> **WHAT TO PRODUCE**
The answer must be every line of the records below that contains the word "answering", copied out.
(EXERCISE DATA Opens)
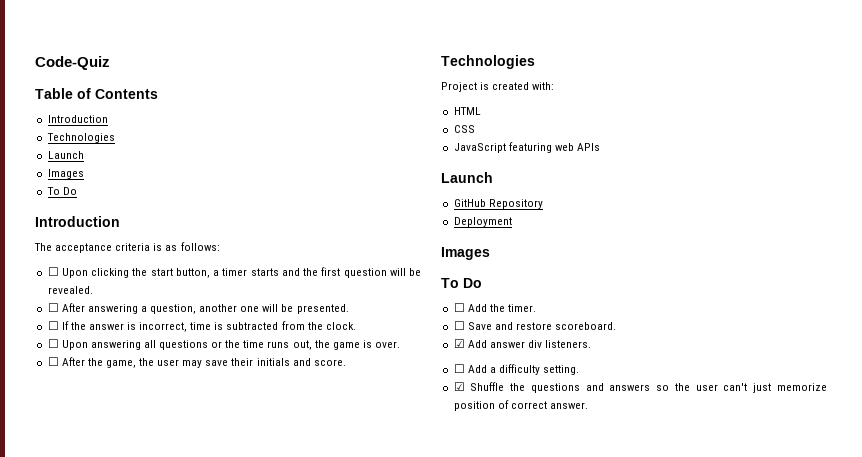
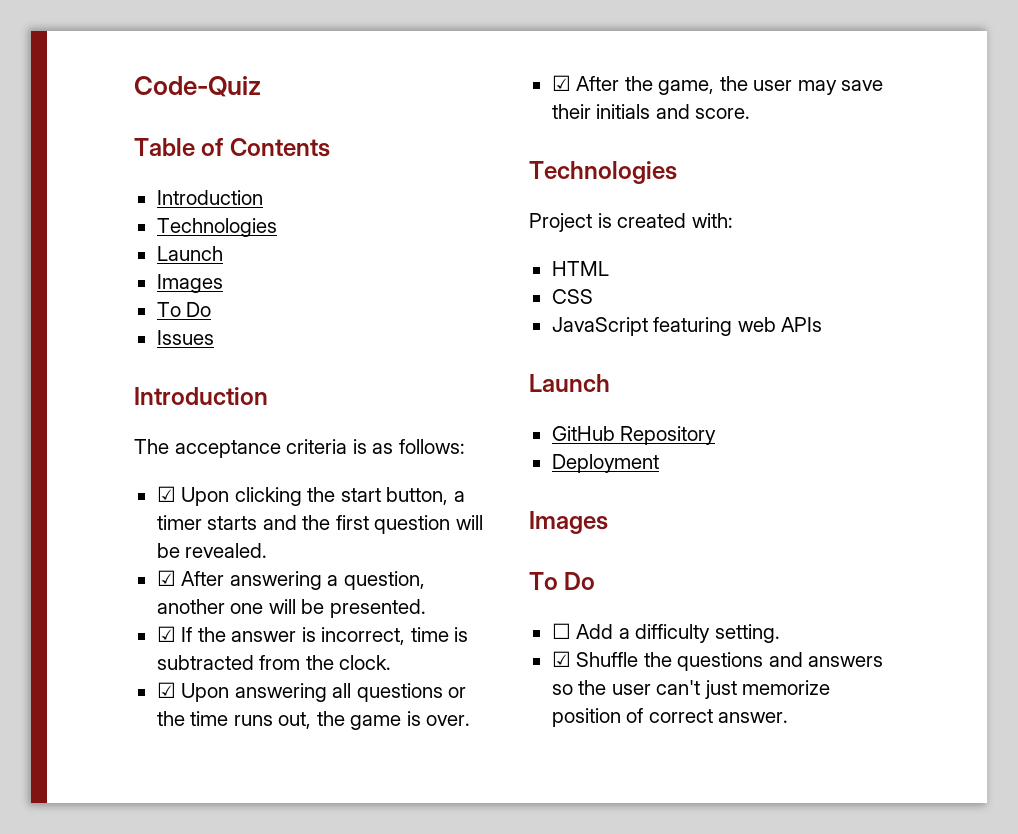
+ Issues
- ☐ Upon clicking the start button, a timer starts and the first question will be revealed.
+ ☑ Upon clicking the start button, a timer starts and the first question will be revealed.
- ☐ After answering a question, another one will be presented.
+ ☑ After answering a question, another one will be presented.
- ☐ If the answer is incorrect, time is subtracted from the clock.
+ ☑ If the answer is incorrect, time is subtracted from the clock.
- ☐ Upon answering all questions or the time runs out, the game is over.
+ ☑ Upon answering all questions or the time runs out, the game is over.
- ☐ After the game, the user may save their initials and score.
+ ☑ After the game, the user may save their initials and score.
- ☐ Add the timer.
- ☐ Save and restore scoreboard.
- ☑ Add answer div listeners.

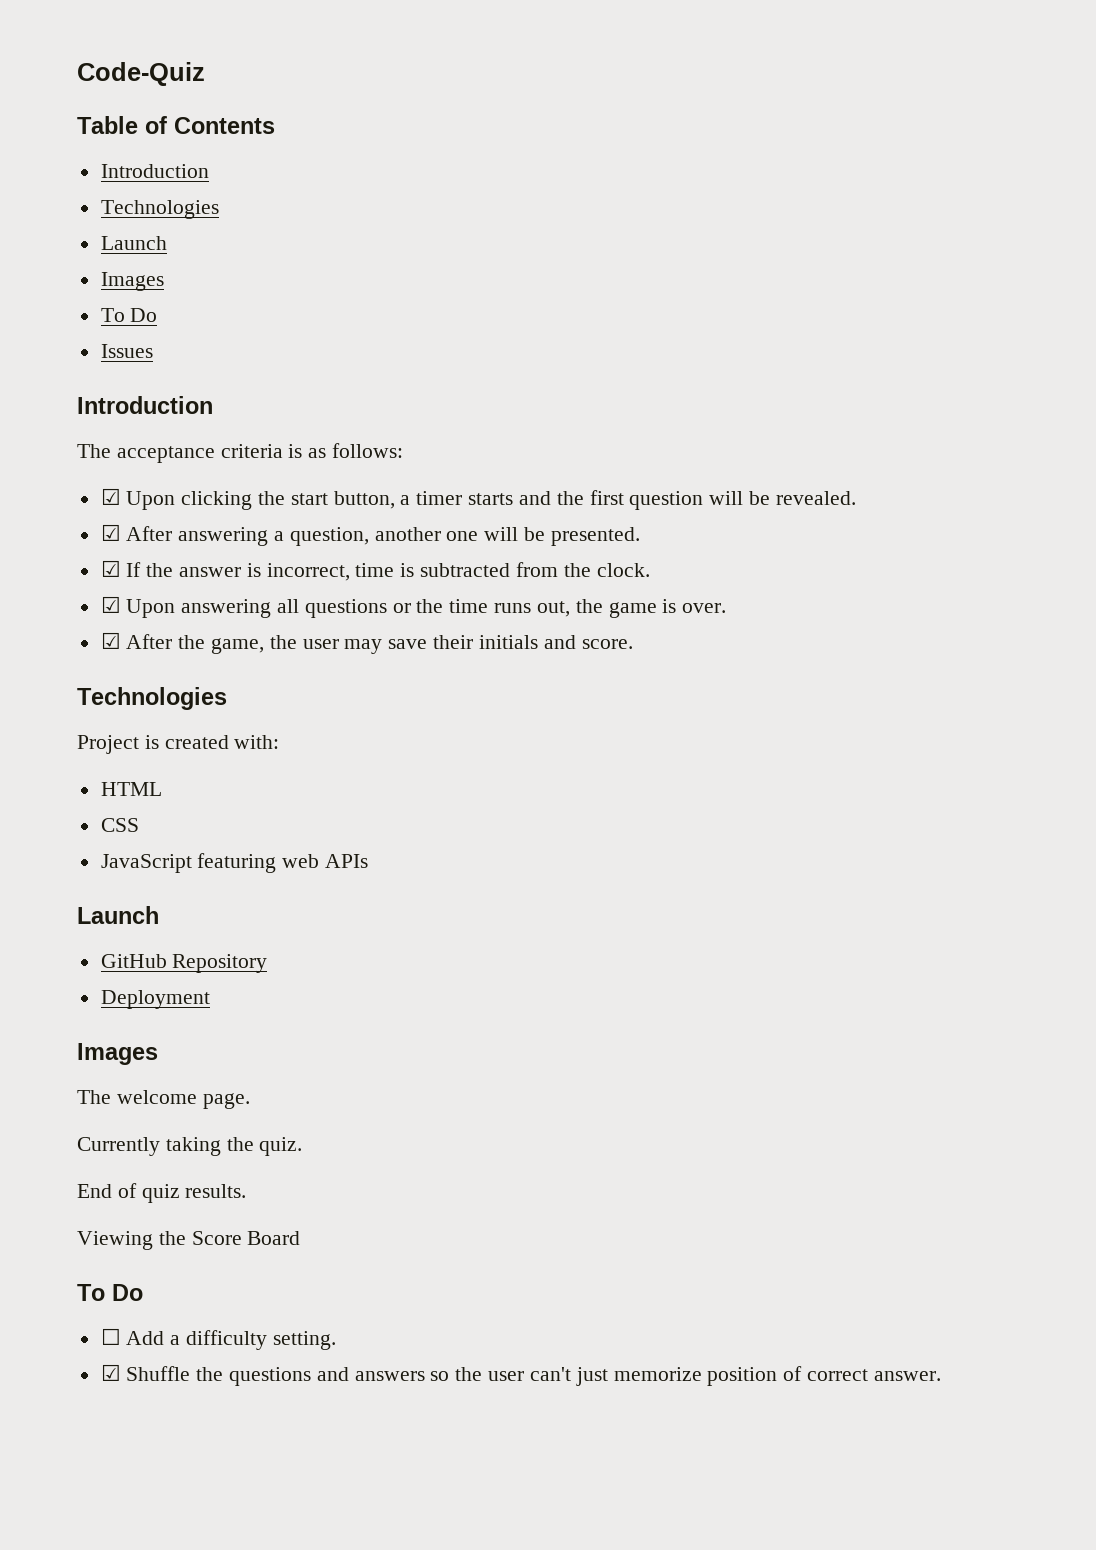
+ The welcome page.
+ Currently taking the quiz.
+ End of quiz results.
+ Viewing the Score Board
(EXERCISE DATA Closes)
> **RESULT**
- ☐ After answering a question, another one will be presented.
+ ☑ After answering a question, another one will be presented.
- ☐ Upon answering all questions or the time runs out, the game is over.
+ ☑ Upon answering all questions or the time runs out, the game is over.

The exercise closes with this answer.